Stroke Research banner

Targeted Noninvasive Brain Stimulation for Improving Hand Dexterity in Stroke Patients

Researchers are studying how noninvasive brain stimulation using a device called HD-tDCS that delivers a weak electric current to the brain can help in improving hand functions in stroke patients.

Participants will have an MRI scan followed by magnetic brain stimulation using TMS, a device that uses a magnetic pulse to stimulate and locate the area of the brain that controls movement of the weak hand and fingers. 

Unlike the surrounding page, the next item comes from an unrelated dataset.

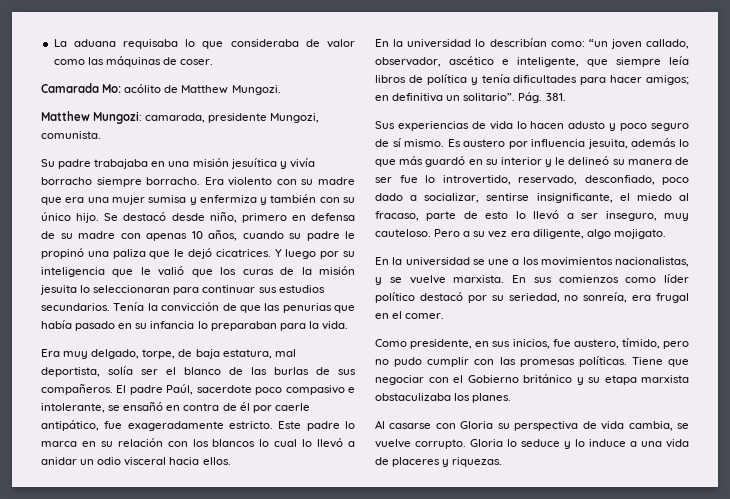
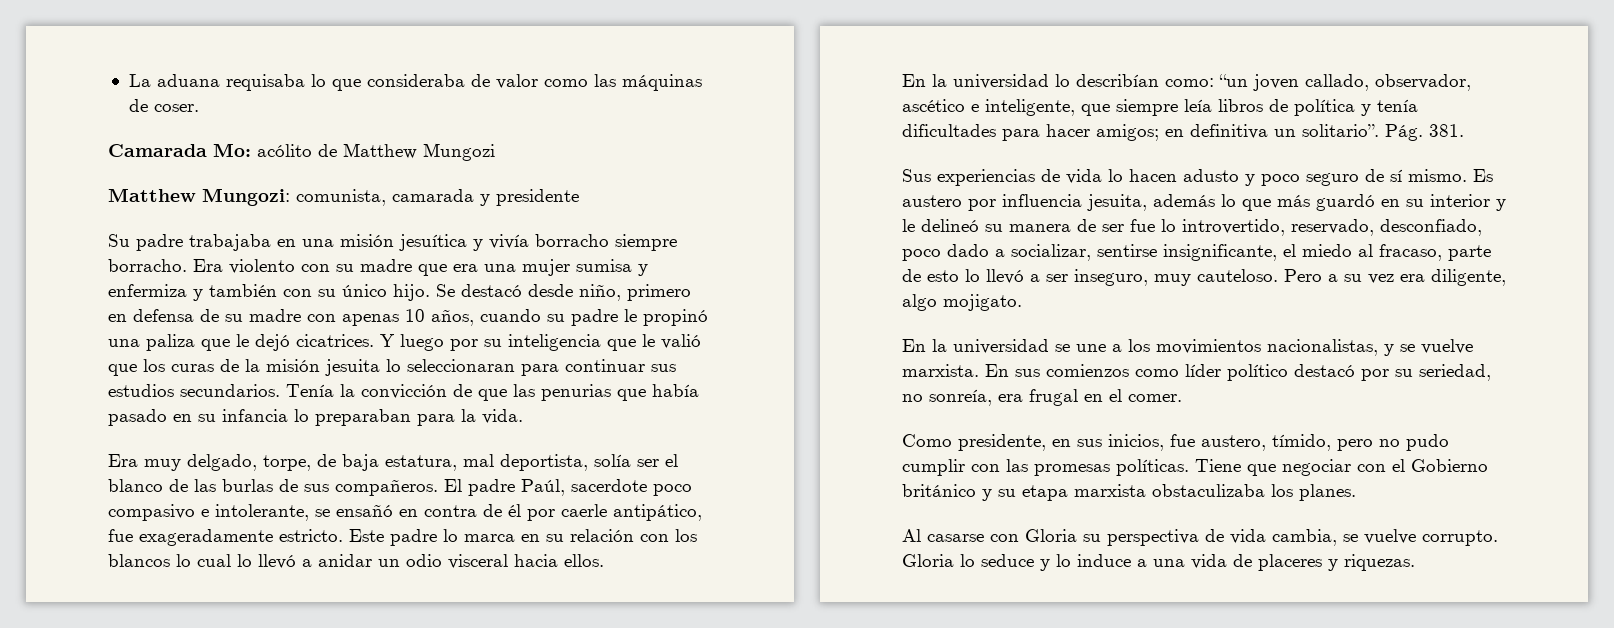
- Camarada Mo: acólito de Matthew Mungozi.
+ Camarada Mo: acólito de Matthew Mungozi
- Matthew Mungozi: camarada, presidente Mungozi, comunista.
+ Matthew Mungozi: comunista, camarada y presidente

During visits 3 and 4, participants will play a computer game called MusicGlove. During these sessions, participants are fitted with a special cap that looks like a swimmer's cap that contains electrodes that can deliver low level direct current electrical stimulation (HD-tDCS) to the brain. 


Participation lasts approximately 2-3 weeks, including 4 visits (first visit lasts 1.5 hours and the next 3 visits last 2-2.5 hours each). 

Inclusion Criteria
  • Individuals aged 18-75 years who have been clinically diagnosed with hemiparetic stroke (weakness on one side -either left or right side of the body).
  • Stroke occurred at least 6 months ago. 
  • Have inadequate ability to move the fingers of the affected hand. 
  • Medically stable and not planning for major change in medications for at least 1 month. 

Participants are compensated up to $130 for completing the study.